Work request:
Every line from the one containing "My Grandmother's Garden Lunch" to the one containing "total: 4473.08 -> 4870.01" in the records below, both included, must be set down exactly, and no other line.

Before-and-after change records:
= = = = =
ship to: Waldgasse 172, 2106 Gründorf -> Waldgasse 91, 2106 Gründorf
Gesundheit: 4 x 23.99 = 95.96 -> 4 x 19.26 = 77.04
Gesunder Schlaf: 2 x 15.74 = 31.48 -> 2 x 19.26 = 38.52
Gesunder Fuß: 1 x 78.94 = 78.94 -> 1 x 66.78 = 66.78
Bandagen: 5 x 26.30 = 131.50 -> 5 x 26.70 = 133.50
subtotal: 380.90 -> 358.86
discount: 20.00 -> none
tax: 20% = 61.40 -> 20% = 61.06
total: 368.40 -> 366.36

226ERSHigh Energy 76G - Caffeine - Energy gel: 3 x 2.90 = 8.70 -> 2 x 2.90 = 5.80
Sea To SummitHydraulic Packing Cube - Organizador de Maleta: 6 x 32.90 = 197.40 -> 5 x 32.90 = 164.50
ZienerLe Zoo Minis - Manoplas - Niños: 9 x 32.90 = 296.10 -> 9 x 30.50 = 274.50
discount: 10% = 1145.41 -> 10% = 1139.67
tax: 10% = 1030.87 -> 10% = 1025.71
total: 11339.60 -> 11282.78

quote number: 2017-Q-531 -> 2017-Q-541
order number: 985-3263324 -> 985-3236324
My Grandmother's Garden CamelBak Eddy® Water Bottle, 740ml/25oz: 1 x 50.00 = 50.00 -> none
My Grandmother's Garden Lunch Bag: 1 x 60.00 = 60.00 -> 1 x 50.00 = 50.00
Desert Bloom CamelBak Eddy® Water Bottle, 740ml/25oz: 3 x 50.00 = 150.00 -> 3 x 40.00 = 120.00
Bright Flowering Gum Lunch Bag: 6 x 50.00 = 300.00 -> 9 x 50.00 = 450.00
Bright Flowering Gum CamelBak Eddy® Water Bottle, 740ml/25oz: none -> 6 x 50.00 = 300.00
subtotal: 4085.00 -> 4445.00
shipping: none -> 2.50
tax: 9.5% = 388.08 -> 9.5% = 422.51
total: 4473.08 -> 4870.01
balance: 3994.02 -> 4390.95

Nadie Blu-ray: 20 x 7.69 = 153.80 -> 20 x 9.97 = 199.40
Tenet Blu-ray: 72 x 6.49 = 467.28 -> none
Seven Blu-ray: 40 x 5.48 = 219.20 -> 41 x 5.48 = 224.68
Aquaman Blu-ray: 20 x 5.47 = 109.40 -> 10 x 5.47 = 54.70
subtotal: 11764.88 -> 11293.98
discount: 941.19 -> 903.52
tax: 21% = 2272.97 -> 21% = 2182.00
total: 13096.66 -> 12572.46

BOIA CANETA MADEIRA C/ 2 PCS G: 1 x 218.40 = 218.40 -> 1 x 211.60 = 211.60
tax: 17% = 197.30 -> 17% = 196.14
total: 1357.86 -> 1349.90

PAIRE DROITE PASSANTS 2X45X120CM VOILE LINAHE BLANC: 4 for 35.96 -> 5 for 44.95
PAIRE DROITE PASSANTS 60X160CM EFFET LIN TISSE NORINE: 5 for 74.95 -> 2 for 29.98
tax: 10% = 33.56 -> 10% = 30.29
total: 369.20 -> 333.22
= = = = =
Your solution:
My Grandmother's Garden Lunch Bag: 1 x 60.00 = 60.00 -> 1 x 50.00 = 50.00
Desert Bloom CamelBak Eddy® Water Bottle, 740ml/25oz: 3 x 50.00 = 150.00 -> 3 x 40.00 = 120.00
Bright Flowering Gum Lunch Bag: 6 x 50.00 = 300.00 -> 9 x 50.00 = 450.00
Bright Flowering Gum CamelBak Eddy® Water Bottle, 740ml/25oz: none -> 6 x 50.00 = 300.00
subtotal: 4085.00 -> 4445.00
shipping: none -> 2.50
tax: 9.5% = 388.08 -> 9.5% = 422.51
total: 4473.08 -> 4870.01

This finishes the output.